Exercise -
Starting with the line where "background: #d946ef ->" appears, print every line through the end of the entries below exactly as it stands, and leave out the pictures.

Entries taken from a collection
-.-.-
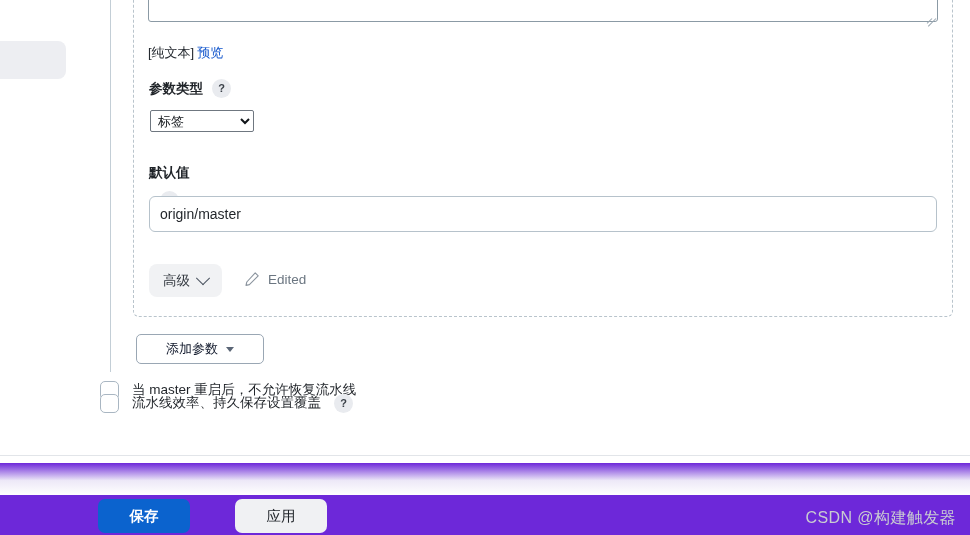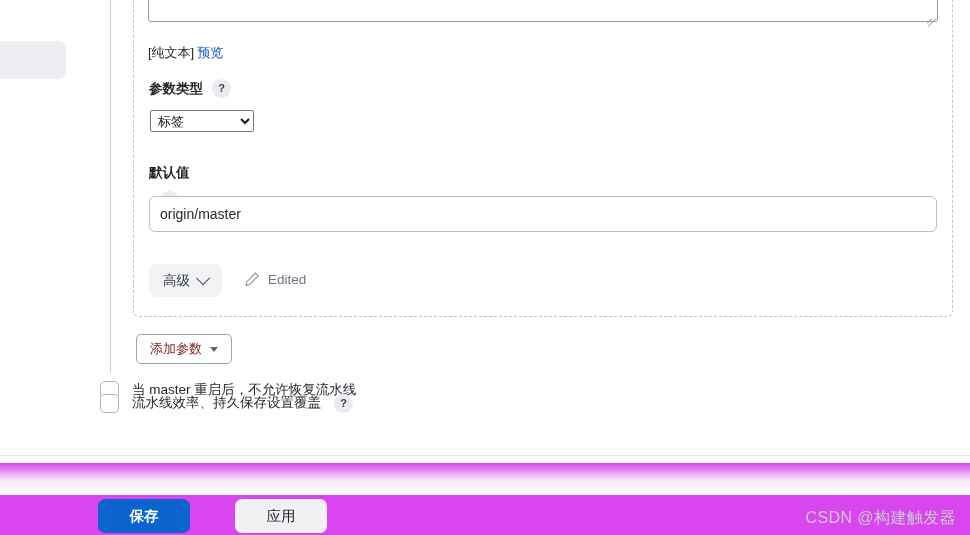"添加参数" .add-param-btn { color: #7f1d1d -> #0f172a; padding: 0 13px -> 0 29px }
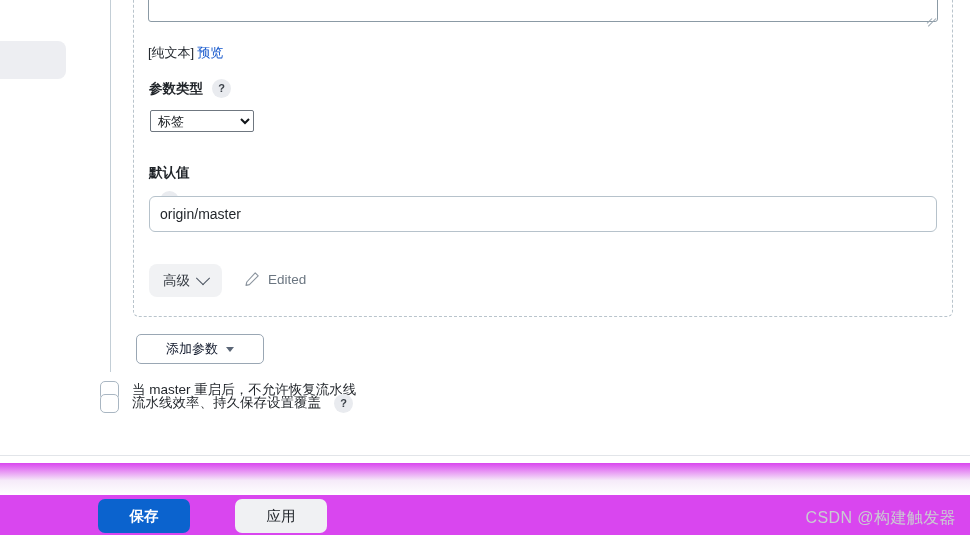"保存" .sticky-footer { background: #d946ef -> #6d28d9 }
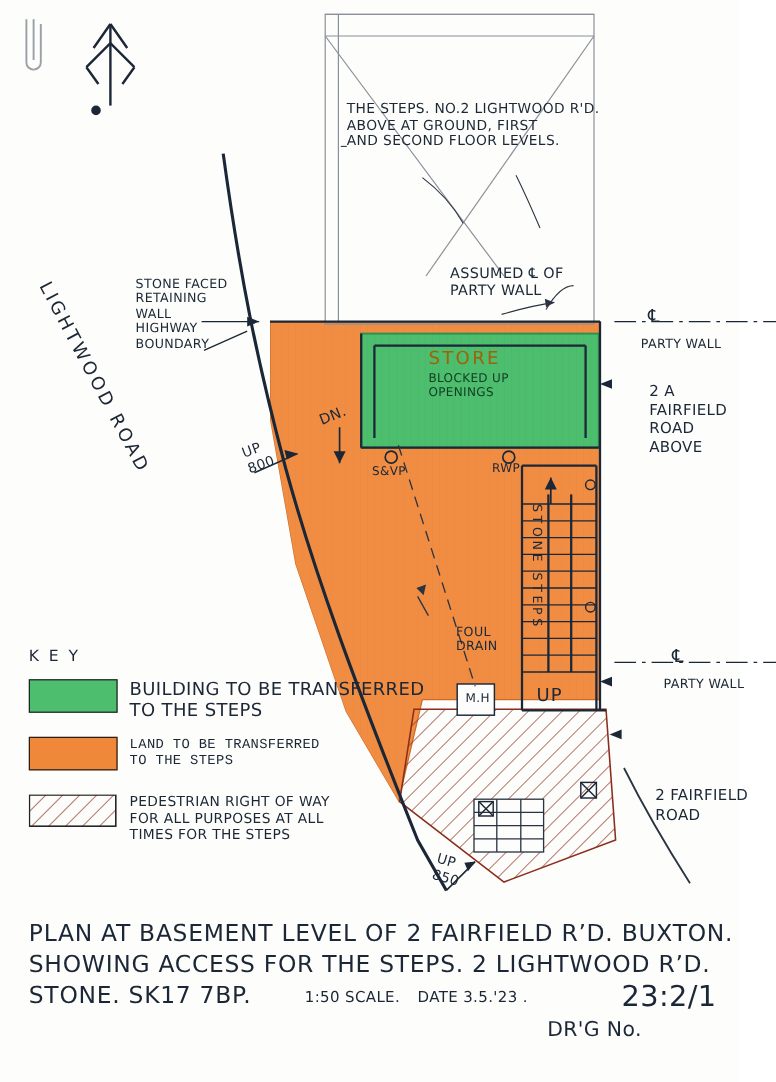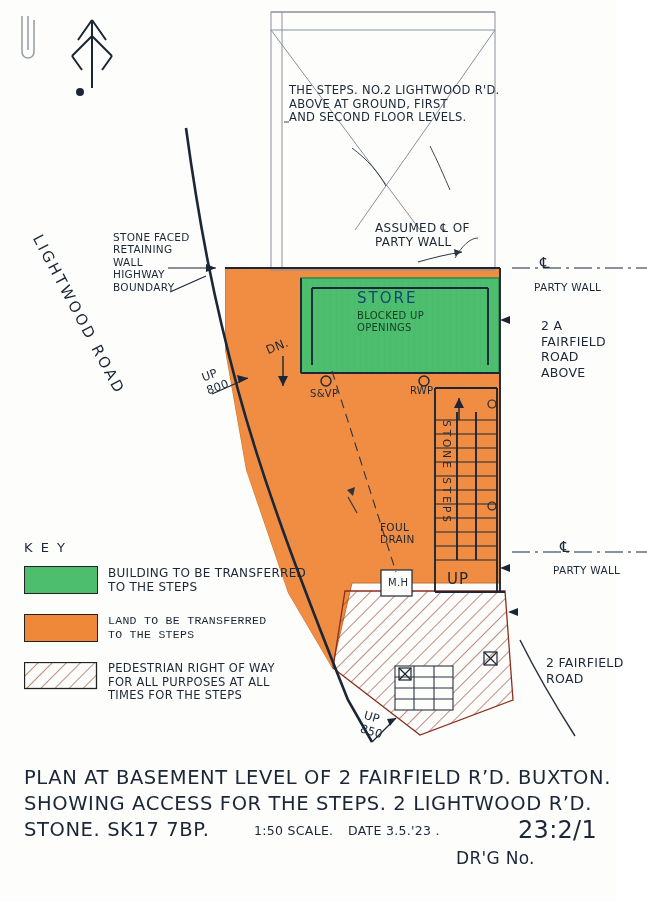"STORE" div.txt { color: #0c4a6e -> #a16207 }
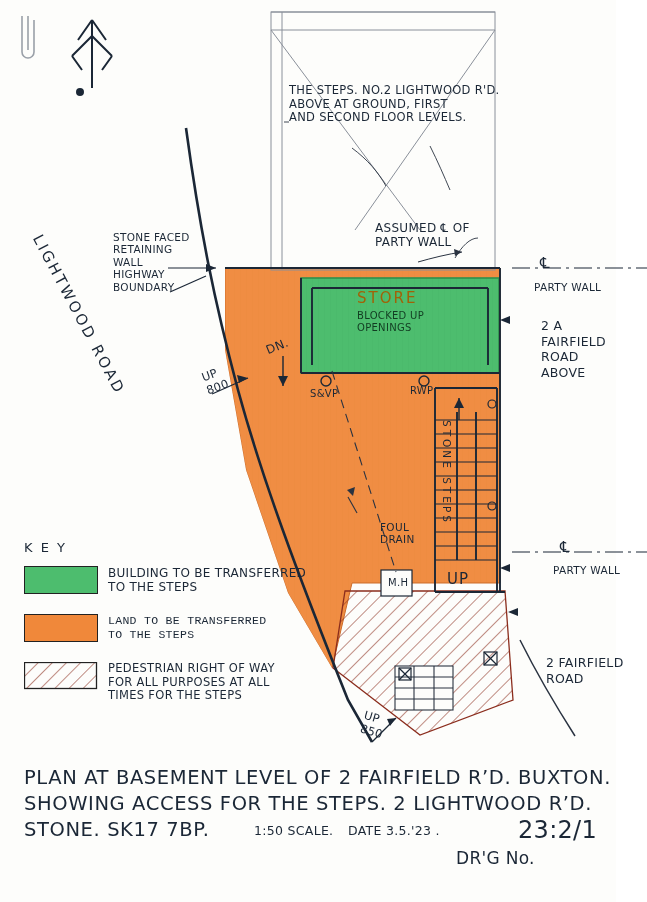"BUILDING TO BE TRANSFERRED" div.txt { font-size: 12px -> 15px }
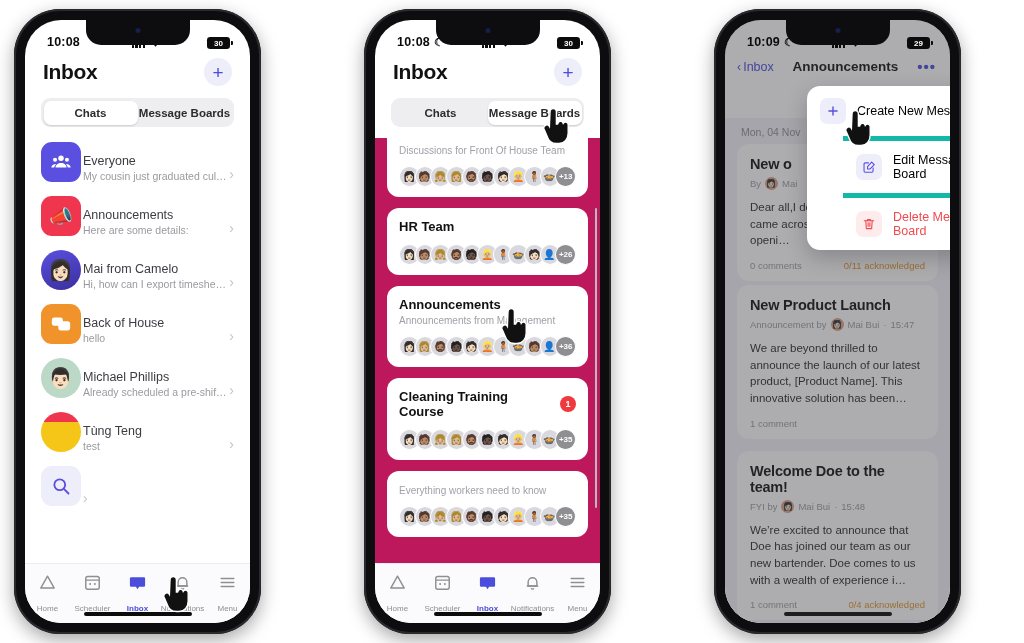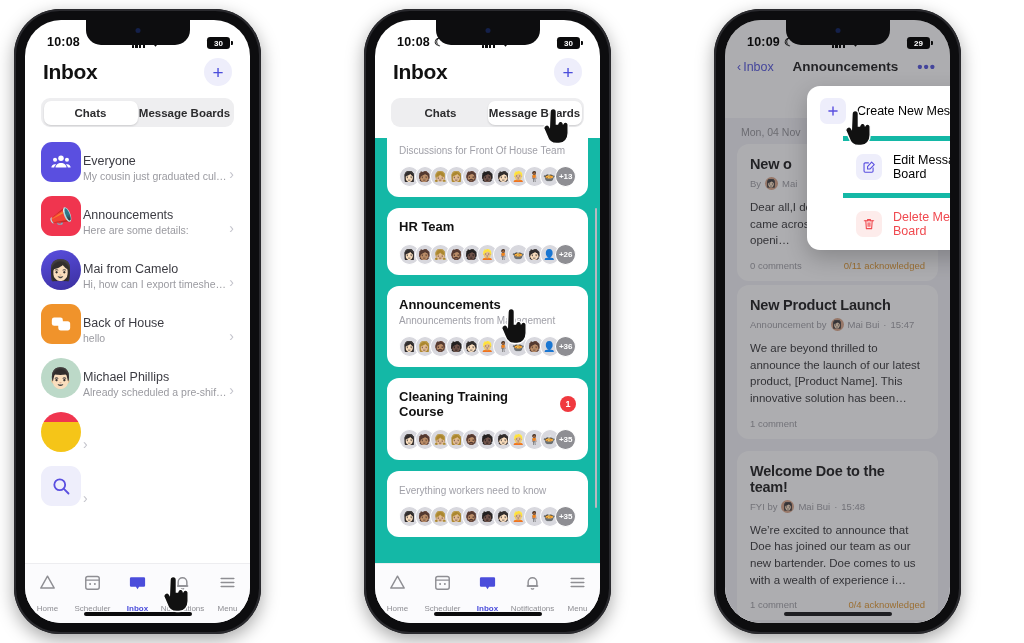"Discussions for Front Of House" .boards { background: #14b8a6 -> #be185d }
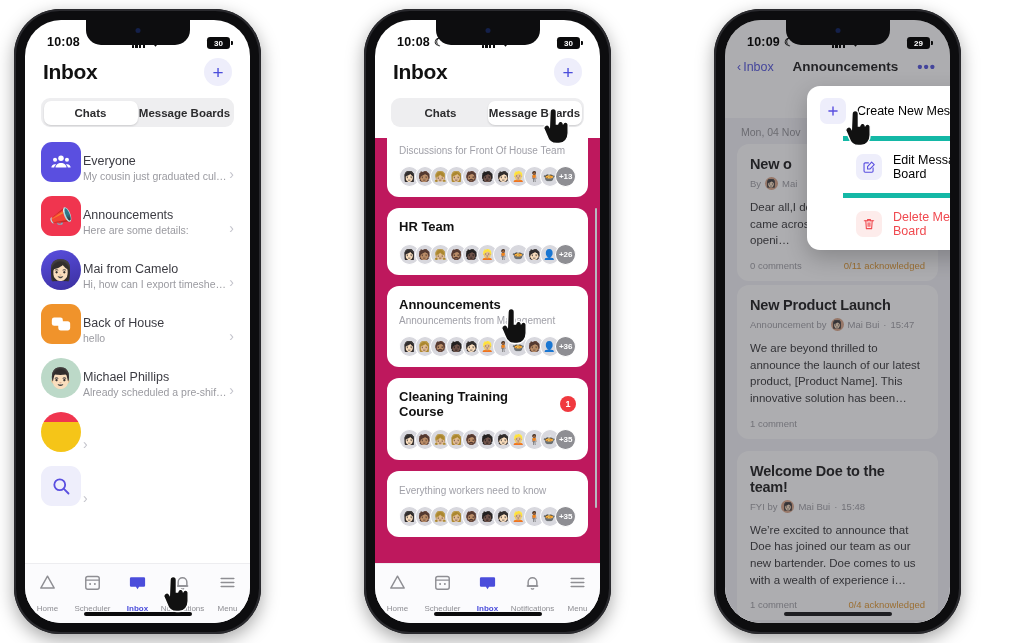"Tùng Teng" div.chat-text { html: none -> <div> <div>Tùng Teng</div> <div>test</div> </div> }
-.-.-
Task output -
"保存" .sticky-footer { background: #d946ef -> #6d28d9 }
"STORE" div.txt { color: #0c4a6e -> #a16207 }
"BUILDING TO BE TRANSFERRED" div.txt { font-size: 12px -> 15px }
"Discussions for Front Of House" .boards { background: #14b8a6 -> #be185d }
"Tùng Teng" div.chat-text { html: none -> <div> <div>Tùng Teng</div> <div>test</div> </div> }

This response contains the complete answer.